(Dataset records)
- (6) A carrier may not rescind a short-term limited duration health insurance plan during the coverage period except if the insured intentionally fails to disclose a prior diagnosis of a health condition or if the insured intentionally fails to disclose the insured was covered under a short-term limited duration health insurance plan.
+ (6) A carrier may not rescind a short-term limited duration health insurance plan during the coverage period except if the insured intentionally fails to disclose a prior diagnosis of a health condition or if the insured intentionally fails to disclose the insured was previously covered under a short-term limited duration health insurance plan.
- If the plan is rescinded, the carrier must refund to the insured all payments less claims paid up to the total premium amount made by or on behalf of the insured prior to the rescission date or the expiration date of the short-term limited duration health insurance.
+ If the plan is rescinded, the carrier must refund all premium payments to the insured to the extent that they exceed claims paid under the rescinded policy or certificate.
(End Dataset records)
(Dataset records)
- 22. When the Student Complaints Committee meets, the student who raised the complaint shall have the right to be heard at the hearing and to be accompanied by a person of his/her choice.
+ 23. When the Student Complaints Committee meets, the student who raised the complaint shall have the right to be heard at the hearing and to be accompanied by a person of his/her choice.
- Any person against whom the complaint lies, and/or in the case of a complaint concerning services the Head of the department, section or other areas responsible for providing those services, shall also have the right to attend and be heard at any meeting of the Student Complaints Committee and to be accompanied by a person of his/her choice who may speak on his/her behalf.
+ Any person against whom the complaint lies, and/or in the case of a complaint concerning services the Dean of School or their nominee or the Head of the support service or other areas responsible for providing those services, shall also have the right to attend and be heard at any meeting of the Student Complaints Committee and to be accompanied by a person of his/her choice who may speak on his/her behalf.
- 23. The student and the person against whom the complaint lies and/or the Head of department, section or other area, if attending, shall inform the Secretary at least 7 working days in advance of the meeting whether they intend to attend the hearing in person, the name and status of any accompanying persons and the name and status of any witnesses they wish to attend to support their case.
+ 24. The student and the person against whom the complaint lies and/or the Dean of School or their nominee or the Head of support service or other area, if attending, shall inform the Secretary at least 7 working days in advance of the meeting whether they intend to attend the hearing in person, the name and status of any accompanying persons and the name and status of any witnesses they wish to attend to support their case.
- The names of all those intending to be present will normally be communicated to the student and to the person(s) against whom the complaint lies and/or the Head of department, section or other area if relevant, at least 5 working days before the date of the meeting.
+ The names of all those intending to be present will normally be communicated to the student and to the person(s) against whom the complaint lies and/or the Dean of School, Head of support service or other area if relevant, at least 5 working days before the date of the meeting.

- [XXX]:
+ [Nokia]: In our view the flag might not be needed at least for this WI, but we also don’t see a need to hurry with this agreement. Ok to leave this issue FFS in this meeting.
(End Dataset records)
(Dataset records)
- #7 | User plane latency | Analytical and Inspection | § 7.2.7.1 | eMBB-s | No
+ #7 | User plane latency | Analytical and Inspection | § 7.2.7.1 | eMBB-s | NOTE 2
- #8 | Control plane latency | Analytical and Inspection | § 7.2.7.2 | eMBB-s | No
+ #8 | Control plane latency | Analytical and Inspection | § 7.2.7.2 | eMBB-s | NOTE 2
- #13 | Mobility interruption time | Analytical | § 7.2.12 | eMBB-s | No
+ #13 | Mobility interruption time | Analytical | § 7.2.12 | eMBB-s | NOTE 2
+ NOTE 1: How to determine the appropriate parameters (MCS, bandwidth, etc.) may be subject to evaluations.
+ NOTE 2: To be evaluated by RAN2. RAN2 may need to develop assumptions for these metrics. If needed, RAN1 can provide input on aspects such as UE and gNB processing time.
(End Dataset records)
▶ Task prompt: Collect every line with the string "raised" from the records, and copy each.

▶ Solution for this problem:
- 22. When the Student Complaints Committee meets, the student who raised the complaint shall have the right to be heard at the hearing and to be accompanied by a person of his/her choice.
+ 23. When the Student Complaints Committee meets, the student who raised the complaint shall have the right to be heard at the hearing and to be accompanied by a person of his/her choice.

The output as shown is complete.